Celem działań Chińczyków miało być wykradzenie informacji z systemów rządowych, sieci telekomunikacyjnych, transportowych, hoteli czy infrastruktury wojskowej na potrzeby tworzenia globalnego systemu szpiegowskiego.
Wykradzione dane mogły pozwolić chińskim służbom m.in. na śledzenie polityków, szpiegów, czy aktywistów. Wśród celów były m.in. telefony Donalda Trumpa i wiceprezydenta J.D. Vance'a, a także polityków demokratów.
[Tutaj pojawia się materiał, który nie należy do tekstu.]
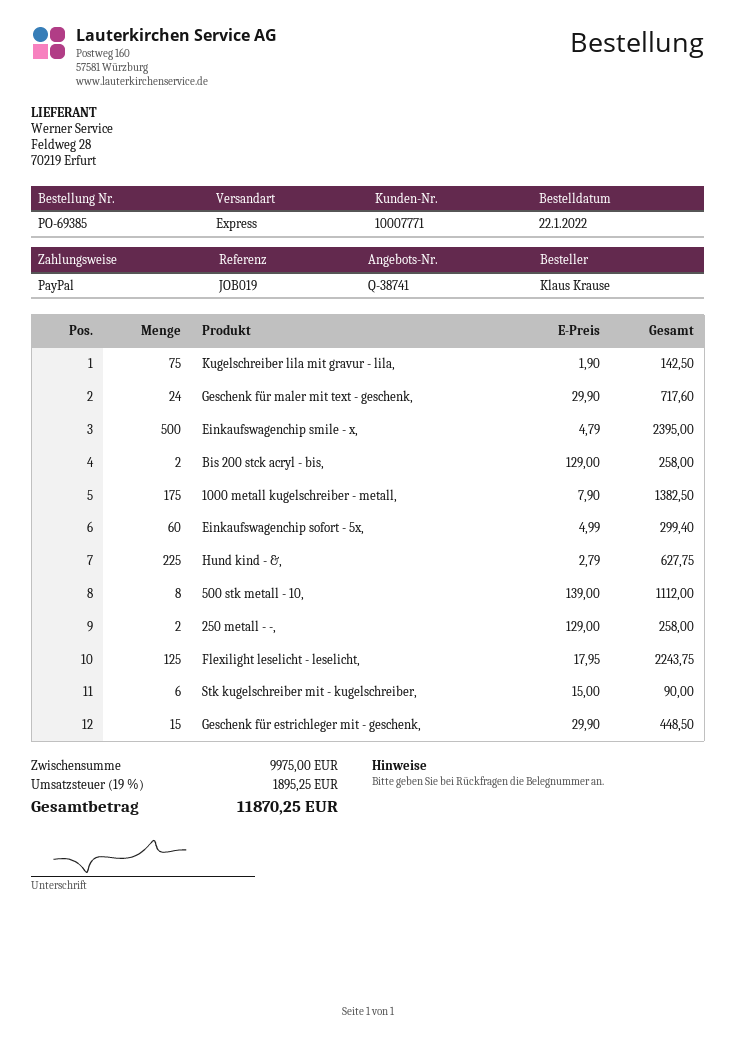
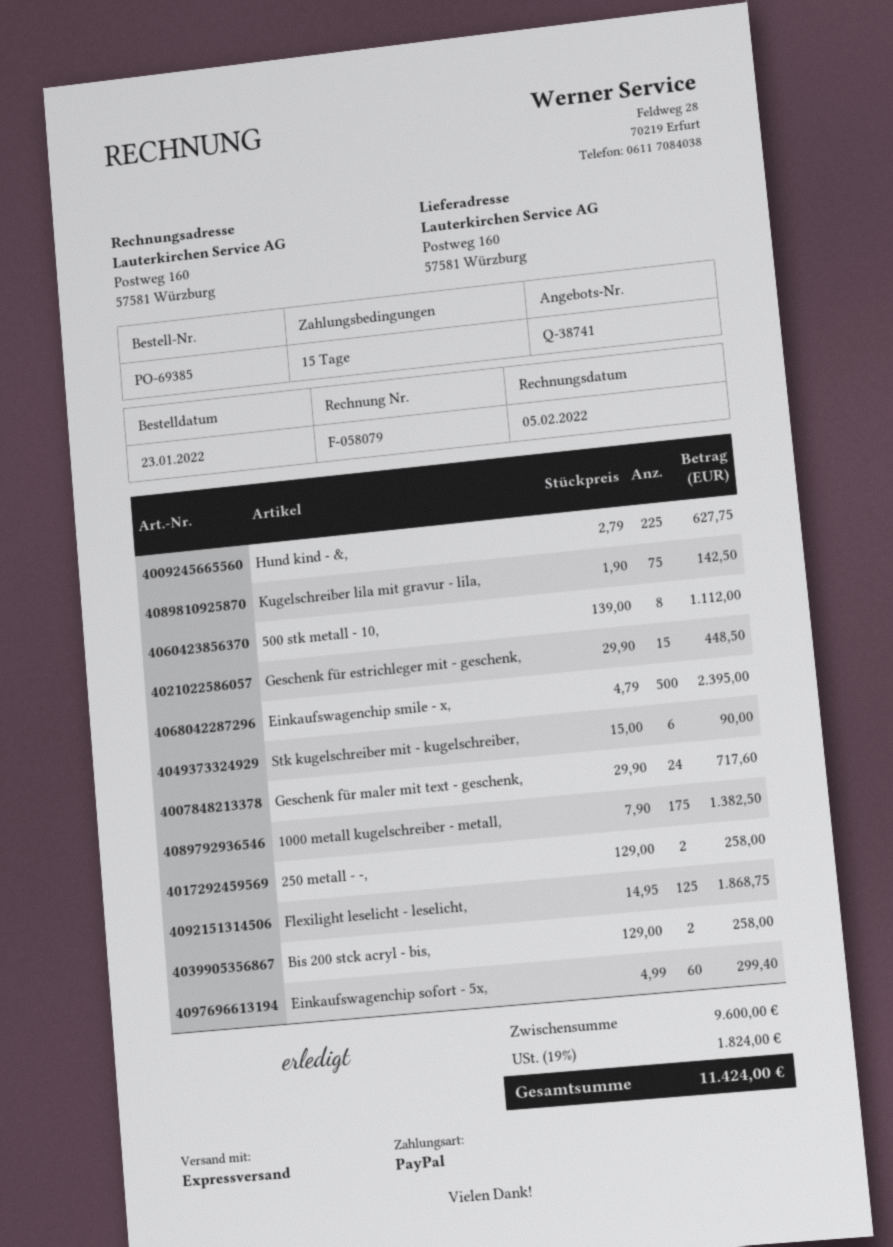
order date: 2022-01-22 -> 2022-01-23
Flexilight leselicht - leselicht,: 125 x 17.95 = 2243.75 -> 125 x 14.95 = 1868.75
subtotal: 9975.00 -> 9600.00
tax: 19% = 1895.25 -> 19% = 1824.00
total: 11870.25 -> 11424.00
Według senatora Marka Warnera, wiceszefa senackiej komisji wywiadu, chińskie służby mogły słuchać rozmów telefonicznych i odczytywać niezaszyfrowane SMS-y.
Kampania przeprowadzona przez Salt Typhoon dotknęła ponad 80 krajów. Ilość wykradzionych danych jest ogromna. Eksperci szacują, że są to między innymi informacje dotyczące w zasadzie wszystkich Amerykanów.
- Nie mogę sobie wyobrazić, żeby którykolwiek Amerykanin został oszczędzony, biorąc pod uwagę zakres kampanii - skomentowała wyniki badania Cynthia Kaiser, była wysoką rangą urzędniczka w departamencie cyfrowym FBI.
Nie jest jasne, na ile kampania miała na celu zebranie informacji o zwykłych obywatelach, a na ile te informacje zostały zebrane przypadkiem. Jak przekazała Kaiser, zakres kampanii jest szerszy niż w przypadku wcześniejszych znanych chińskich ataków hakerskich.
- Pod wieloma względami Salt Typhoon otwiera nowy rozdział - oceniła Jennifer Ewbank, była wysoka rangą kierowniczka w CIA. Zaznaczyła, że dekadę temu zachodni sojusznicy obawiali się kradzieży własności intelektualnej przez Chiny, jak również informacji osobistych i danych rządowych - czyli akcji, w których hakerzy korzystają z mniej wyszukanych metod.
- Dzisiaj widzimy obliczone na lata, wspierane przez państwo przedsięwzięcia, głęboko zakorzenione w infrastrukturze ponad 80 krajów, charakteryzujące się wysokim poziomem umiejętności technicznych, cierpliwością i wytrwałością - wskazała Ewbank.
Salt Typhoon działa co najmniej cztery lata
Jak działali hakerzy? Wykorzystywali znane błędy w oprogramowaniu urządzeń sieciowych, aby uzyskać dostęp do sieci komputerowych firm głównie z branż takich jak telekomunikacja, w tym dostarczanie internetu, hotelarstwo czy transport. Uzyskane przez nich informacje mogły zostać wykorzystane do przechwytywania niezaszyfrowanej komunikacji oraz do lokalizacji osób.
Autorzy raportu twierdzą, że grupa Salt Typhoon działa co najmniej od 2021 roku na zlecenie chińskich służb specjalnych. Wskazują na trzy firmy, które dostarczają usługi i produkty dla Chińskiej Armii Ludowo-Wyzwoleńczej oraz Ministerstwa Bezpieczeństwa Państwowego. Są to: Sichuan Juxinhe Network Technology Co., Ltd., Beijing Huanyu Tianqiong Information Technology Co., Ltd. oraz Sichuan Zhixin Ruijie Network Technology Co., Ltd.
Raport zawiera też instrukcje pozwalające sprawdzić, czy dana sieć ma ślady włamania, a także porady dotyczące tego, jak się zabezpieczyć przed aktywnością Salt Typhoon. Jest w nim także zawarta lista adresów IP powiązanych z aktywnością tej grupy.
Według autorów raportu, dotychczas nie zaobserwowano, żeby hakerzy z grupy Salt Typhoon wykorzystali wcześniej nieznaną metodę ataku. Dlatego podkreślają, że ważne jest regularne monitorowanie aktywności w sieci, wyłączenie nieużywanych portów i protokołów sieciowych oraz aktualizacja oprogramowania.